Stellar performance with masterful cinematography, this film is more of an experience for the cine-aficionado than your regular popcorn popping, bubble gum chewing moviegoer. Will it get nominated for an Oscar?
Two men enter, one man leave…. wait no, that’s a Mad Max film.
“The Lighthouse,” from Robert Eggers (The Witch, 2015) is entirely different, but there are some similarities to the Thunderdome. Two men on an island does have an ominous atmosphere at times where you feel like you are in the Thunderdome cage in between the two warring main characters, Thomas Wake (Dafoe) and Ephraim Winslow (Pattinson). Their task is to make sure the lighthouse is shining for traveling ships off the coast of Maine set in 1890. If you are the new arrival, like Ephraim, then your job is to do pretty much anything Thomas orders you to do in-between his drunken rants and bouts of flatulence.
— The Lighthouse (@LighthouseMovie) October 7, 2019
Ephraim steps off the boat onto a stark and rocky island. He’s scheduled to stay as a lighthouse attendant for a month but comes to find out that Thomas is actually in charge of the lighthouse as he gets relegated to doing the grunt work. Unfortunately, that includes emptying out the bed pans, hauling wood, and maintenance.

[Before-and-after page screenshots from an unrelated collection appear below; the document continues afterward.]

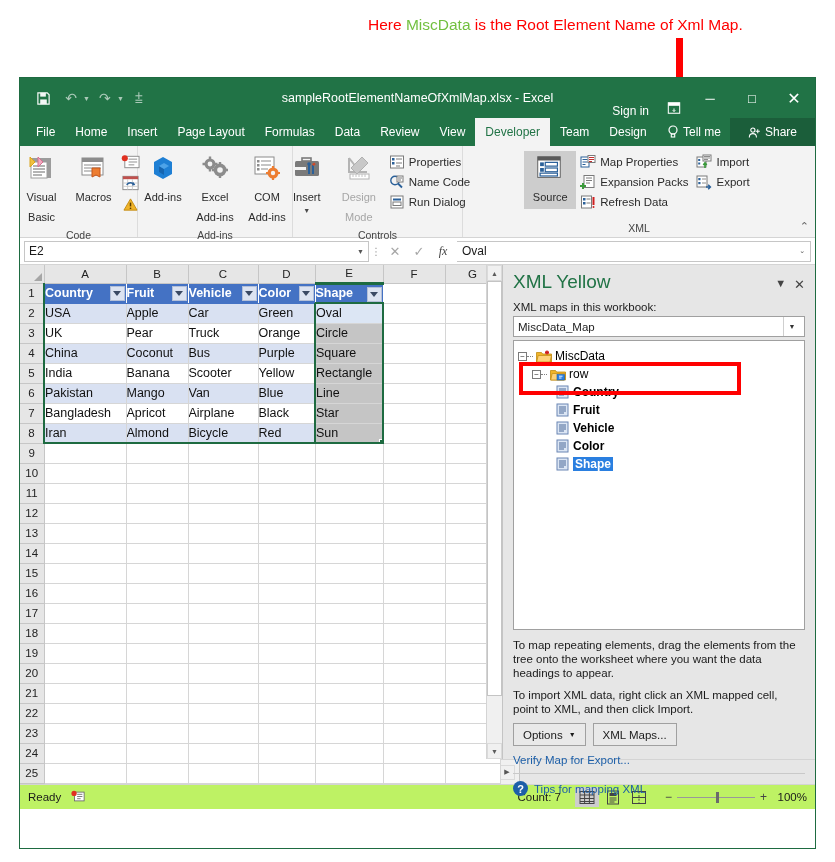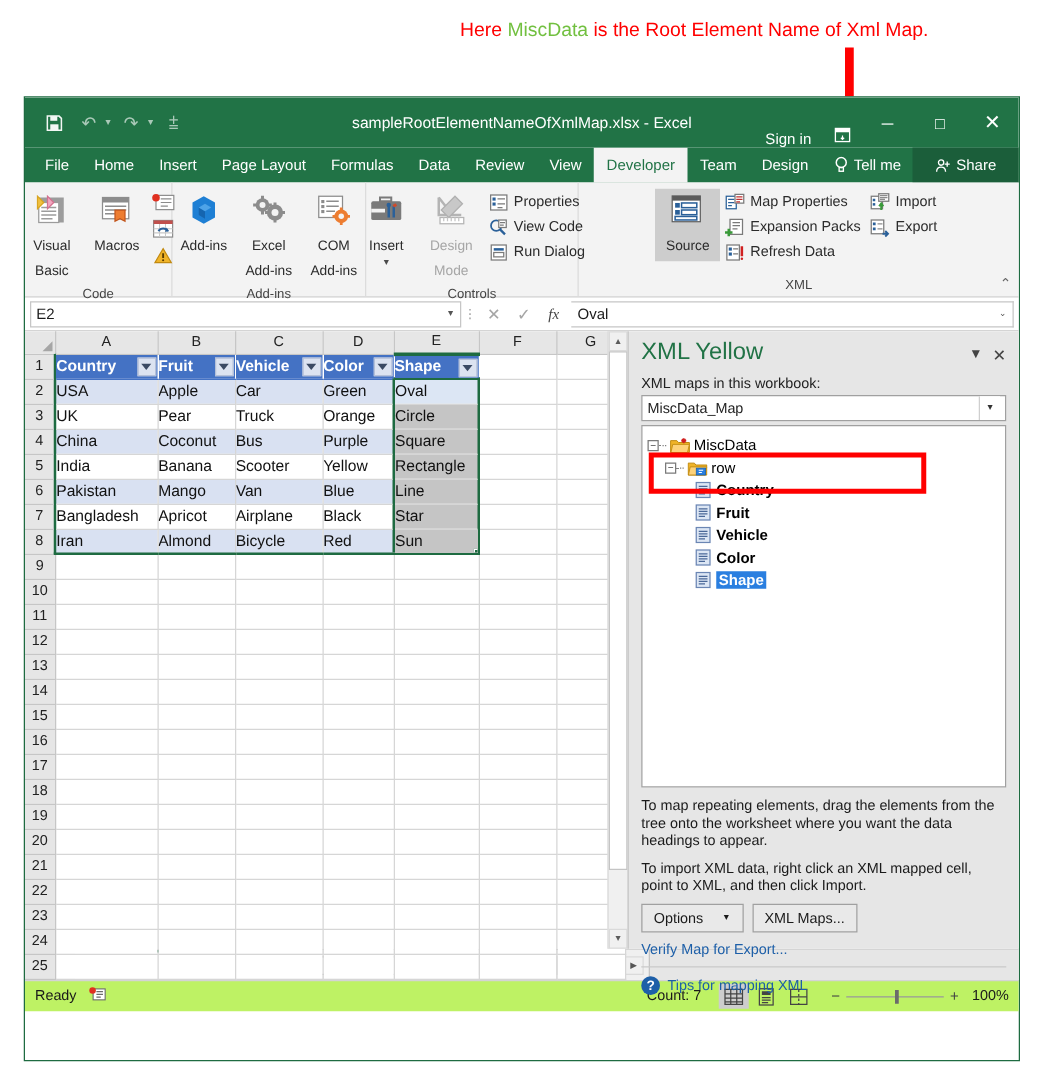--- a/index.html
+++ b/index.html
@@ -572,7 +572,7 @@
                   </g>
                 </svg>
             </span>
-            <span>View Code</span>
+            <span>Name Code</span>
           </div>
           <div class="smallbtn">
             <span class="smallico">

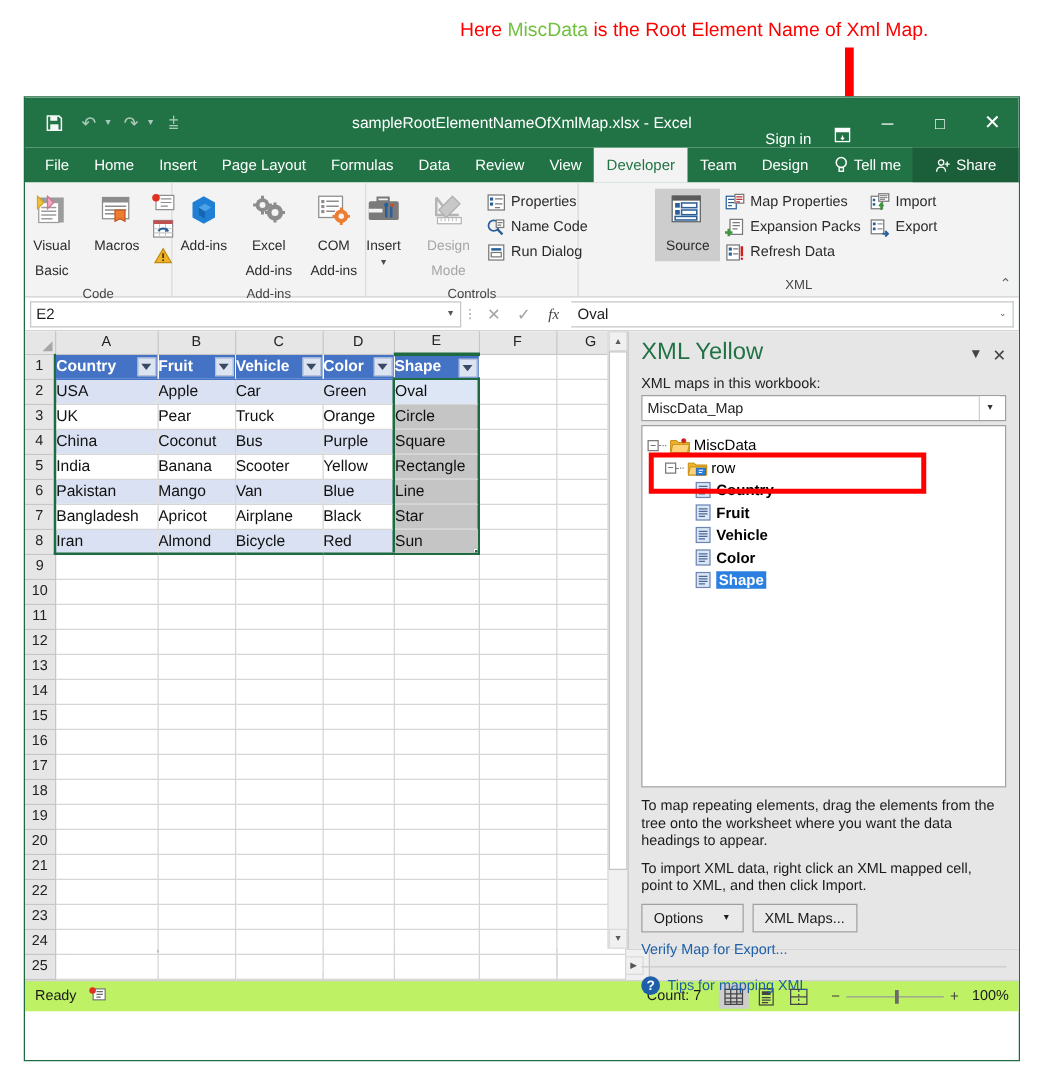--- a/index.html
+++ b/index.html
@@ -263,7 +263,7 @@
   .tp-btnrow { display: flex; gap: 7px; margin-top: 7px; }
   .tp-btn {
     height: 23px; border: 1px solid #a0a0a0; background: #e9e9e9;
-    display: flex; align-items: center; justify-content: center; gap: 15px;
+    display: flex; align-items: center; justify-content: center; gap: 6px;
     padding: 0 9px; font-size: 11.5px; color: #1a1a1a;
   }
   .tp-link { font-size: 11.5px; color: #1d5fa8; margin-top: 8px; }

Relations between the two start out well enough with Thomas insisting that they share dinner together each night at the same table and making some effort to get to know each other. Both men become friendly with each other as much as can be expected by two who really have nothing in common but the lighthouse. Even when Thomas tries to entice Ephraim into breaking regulations and drinking with him, the stark contrast between the two becomes even more evident. One is there willingly, and maybe the other is not? Then a storm blows in causing their departure to be delayed. Knowing they have to continue to suffer each other’s company leads to more tension especially since Ephraim starts drinking alongside Thomas.
The final breaking point is when the rum runs dry and they resort to drinking souped up kerosene. Is the booze causing hallucinations or is there something supernatural about the island?
For the first time in more than 1500 film reviews I am using the descriptor, tour de force, to describe the performance from Robert Pattinson and Willem Dafoe. It’s easily one of the most compelling and dynamic performances that I have seen. Not just this year, or the past few years, but ever.
Though Pattinson in my book has more than proved his talent with “Good Times” and “The Rover” not everyone has seen those films and still think of him as the sparkling vampire from “Twilight.” His performance is magnetic alongside Dafoe.
Whether it is a combination of the two of them playing off of each other, the quality of the writing, the cinematography, the entire package is just a wondrous losing of one’s self in their performances.
Robert Pattinson’s performance in this role should once and for all silence the naysayers as to his ability to act with range and cinematic presence that isn’t based on sexual appeal. He truly is remarkable.
Dafoe should be nominated for Best Actor. It’s close, but he out performs Pattinson. It’s not supposed to be a race between the leads, but if it was it would be a photo-finish for me with Willem Dafoe edging Robert Pattinson out. His ability to deliver the old English lines, the expressions, the physical performance etc all just fall into a category of skill that is unmatched. He was spectacular as the maintenance supervisor in 2018’s “The Florida Project” which was a great performance piece but didn’t have a succinct story like Eggers’s “The Lighthouse.”
“The Lighthouse” is a masterpiece that firmly cements Robert Eggers as an incredible writer and director. His first film, “The Witch” was an amazing horror film that really set the bar high for the genre, and in this, his second, set it even higher. The fable of two men coming to odds with their environment fueled by alcohol, and their descent into violent madness is an absolute cinematic experience that you must see in a theater.
The cinematography both evokes a life-like atmosphere where you absolutely could almost smell the sea, and feel the water pelting you in the face during the storm (the sound design is awesome), all despite being shot in black and white and in an old time format is vastly remarkable.
The performances from Willem Dafoe and Robert Pattinson will long be remembered as commanding and nuanced.
But what truly stands at the highest peak is the ability that Eggers presents as a director telling a story with the film medium. The shot sequences with his director of photography, Jarin Blaschke, are outstanding. The images, the time that is spent setting up scenes, the quiet moments in between dialogue, and then those violent sequences of when the characters go at each other just resound as one of the best performances, well shot, directed, written, etc films of the year.
Screened at the secret screening at 2019’s Fantastic Fest in Austin Texas, at Alamo Drafthouse. The film hits theaters on October 18, 2019.
Film is shot at a 1.19:1 aspect ratio and is in black and white.